Scenes captured in a digital video may be contaminated with haze, such as fog, dust, smoke, or other particles that obscure the clarity of the video scenes. Users that are editing or playing the video file may need the video to be free of the haze or have reduced haze effects so that the scenes of the video are clearly depicted when played. Removing haze in a video can significantly increase the visibility of the scenes.
Conventional techniques for recovering or reducing haze in videos requires the user to manually determine haze correction parameters on a single frame of the video. Other frames of the video, however, contain different content than the single frame used to generate haze correction parameters. Applying the haze correction parameters determined from the single frame of the video to the remaining frames of the video may not produce the desired output because the content of the video changes frame by frame.

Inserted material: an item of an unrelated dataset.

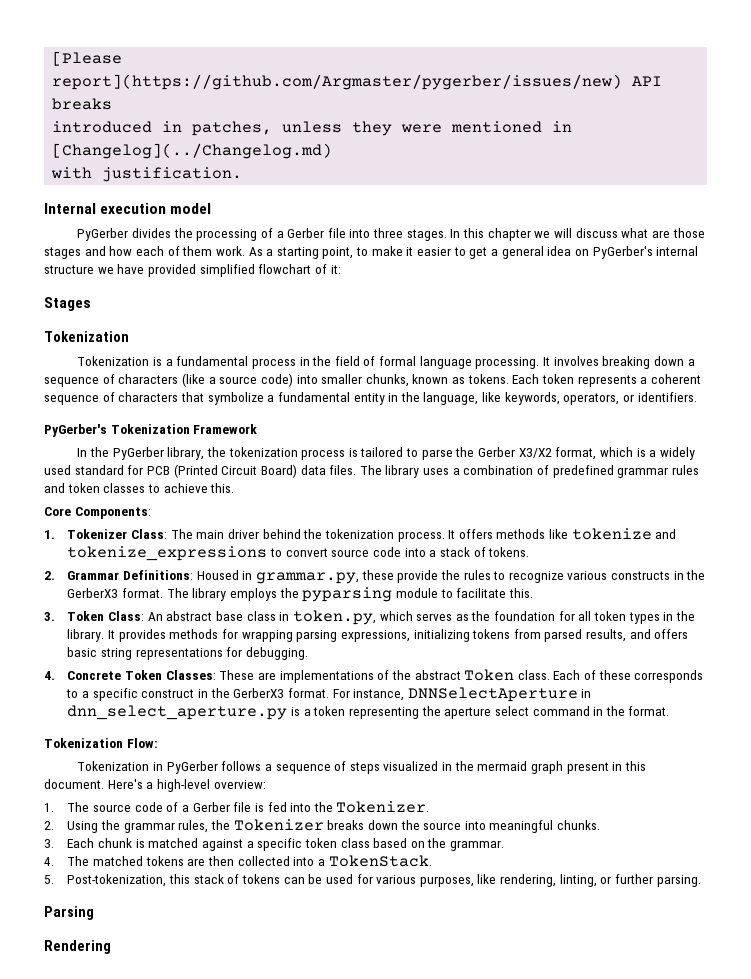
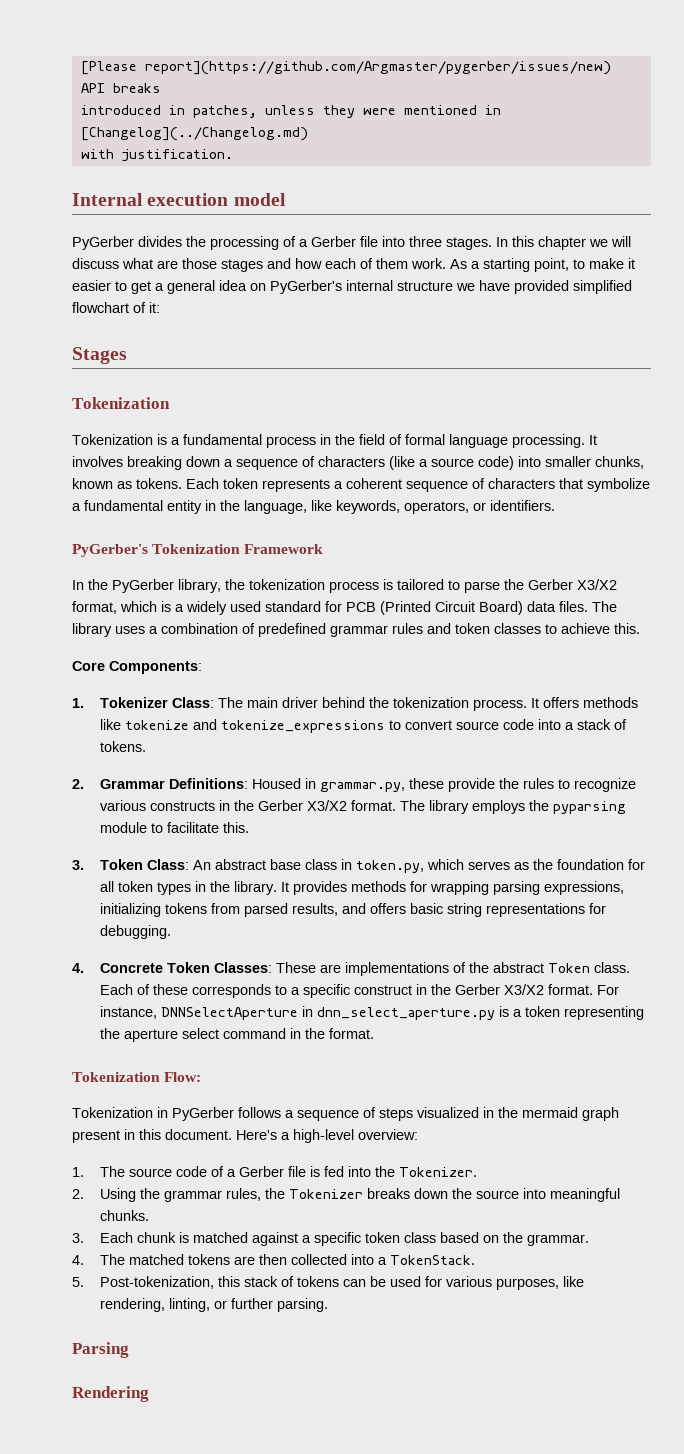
- 2. Grammar Definitions: Housed in grammar.py, these provide the rules to recognize various constructs in the GerberX3 format.
+ 2. Grammar Definitions: Housed in grammar.py, these provide the rules to recognize various constructs in the Gerber X3/X2 format.
- Each of these corresponds to a specific construct in the GerberX3 format.
+ Each of these corresponds to a specific construct in the Gerber X3/X2 format.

The haze correction parameters, tailored for the single frame, if applied to the remainder of the frames of the video produces inconsistent haze removal results. For example, conventional techniques may yield haze removal effects that are visually jarring and disruptive as the video file plays. A digital video with haze reduced based on a single frame of reference may result in one or more video scene being free or substantially free of haze and other video scenes that still include undesired amounts of haze. A digital video with haze reduced based on a single frame of reference may also result in one video scene being darker than a subsequent video scene.
There is a need for automatically determining unique haze correction parameters optimized for each frame of a video and applying the unique haze correction parameters to the respective video frames to reduce or eliminate haze across the video.